Двумя перекрёстками дальше имелась небольшая площадь, с одной стороны ограниченная несколькими магазинами, с другой — длинной решёткой Летнего сада, с третьей стояли жилые дома, а четвёртая представляла собой широкий цветник, зимой засыпанный снегом. И на этой площадке городские власти ставили высокую ёлку, самую обычную, зелёную и колючую. На макушке у неё горела большая красная звезда, по ветвям вилась гирлянда из разноцветных лампочек — точно таких, как у всех дома светили с потолка, только покрашенных, но на ели они смотрелись очень даже. А вместо обычных картонно-бумажных игрушек, сделанных учениками ближайшей школы на уроках труда, развесили настоящих кукол и надувных зверюшек. Нижние ветки заблаговременно срезали на высоту человеческого роста, залезть на ель было нельзя, да и висели игрушки на самых концах веток, прикрученные, как следует — за всю зиму на глазах Миль ветер только однажды сорвал куклу, и досталась она какой-то тётке, которую катал на саночках, как маленькую, её дядька. Миль долго недоумевала, зачем кукла такой взрослой тёте, когда кругом бегало полно ребятишек. Но тётка кукле всерьёз обрадовалась. Может, она была не такой уж взрослой, какой показалась?

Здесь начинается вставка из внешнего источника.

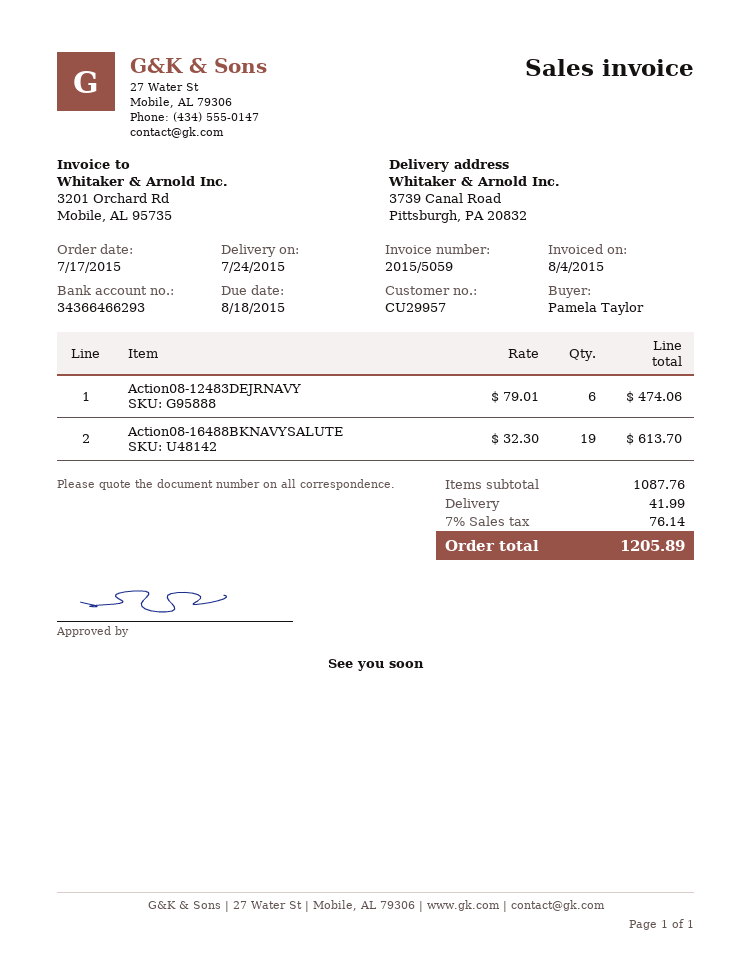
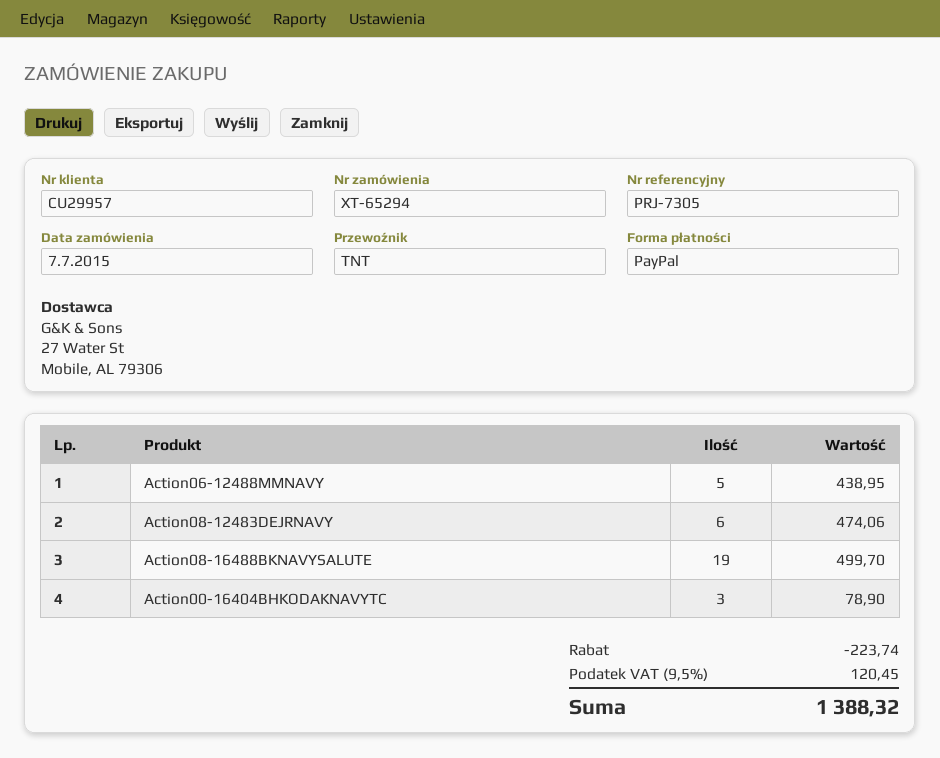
order date: 2015-07-17 -> 2015-07-07
Action08-16488BKNAVYSALUTE: 19 for 613.70 -> 19 for 499.70
Action06-12488MMNAVY: none -> 5 for 438.95
Action00-16404BHKODAKNAVYTC: none -> 3 for 78.90
discount: none -> 223.74
shipping: 41.99 -> none
tax: 7% = 76.14 -> 9.5% = 120.45
total: 1205.89 -> 1388.32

Миль с бабушкой часто бывала на этой площади и успела не по разу облазать все тамошние чудеса. И стоявшие но углам четыре расписных фанерных домика, внутри которых вдоль стен имелись ледяные скамеечки, а под окошками — столики. Удобно в домиках было только детям, а прочие туда не помещались, да и дверные проёмы были низкие. Наверное, поэтому в них никто не гадил.